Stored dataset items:
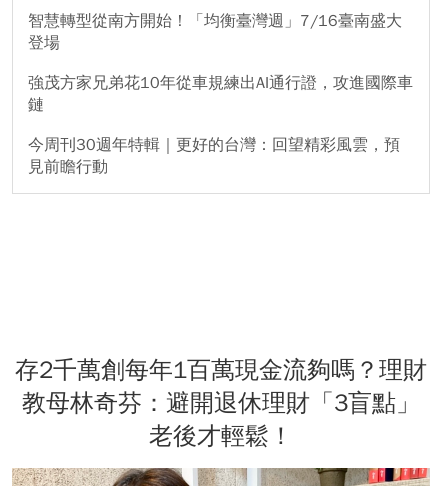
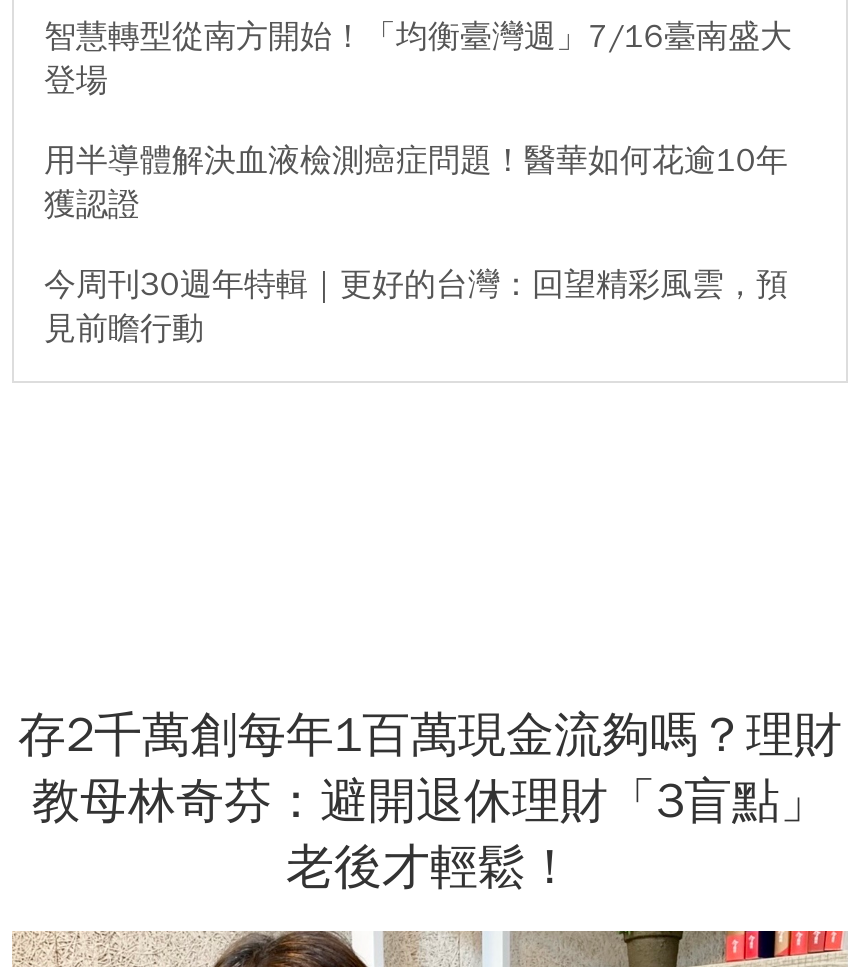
- 強茂方家兄弟花10年從車規練出AI通行證，攻進國際車
- 鏈
+ 用半導體解決血液檢測癌症問題！醫華如何花逾10年
+ 獲認證
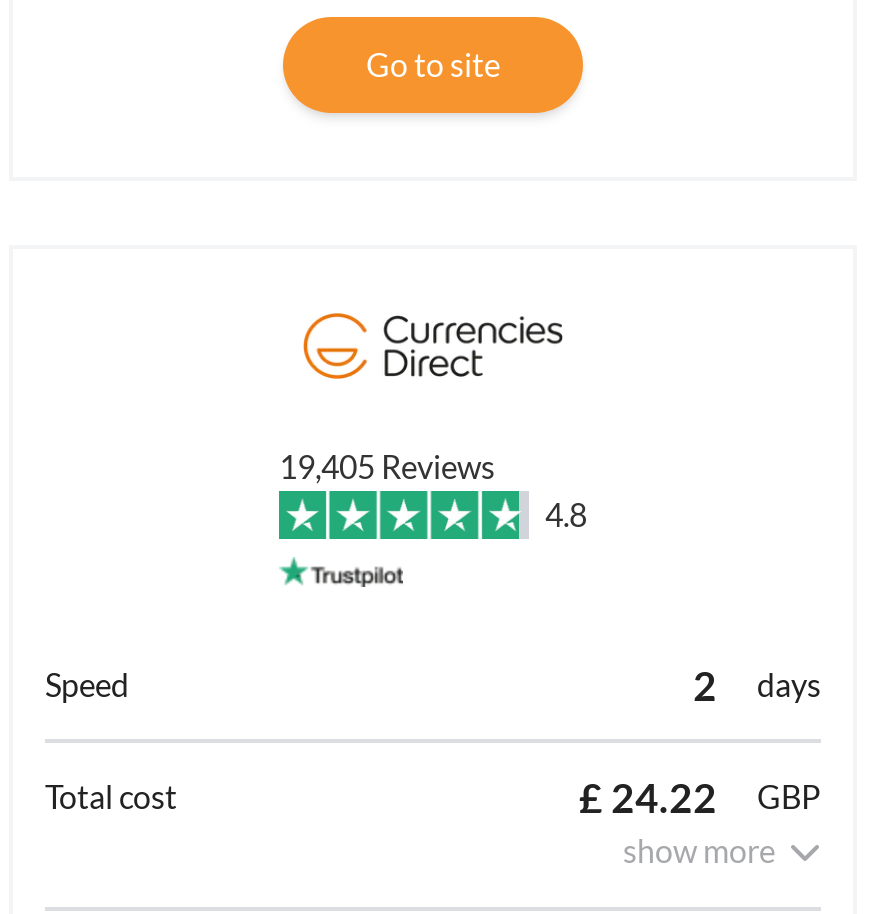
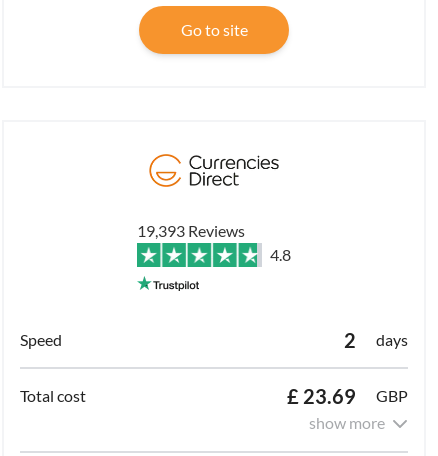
- 19,405 Reviews
+ 19,393 Reviews

- £ 24.22 GBP
+ £ 23.69 GBP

§ **Work to complete**: An exact copy of the entries above is required, with the pictures left out.

§ **Response to this task**:
- 強茂方家兄弟花10年從車規練出AI通行證，攻進國際車
- 鏈
+ 用半導體解決血液檢測癌症問題！醫華如何花逾10年
+ 獲認證
- 19,405 Reviews
+ 19,393 Reviews

- £ 24.22 GBP
+ £ 23.69 GBP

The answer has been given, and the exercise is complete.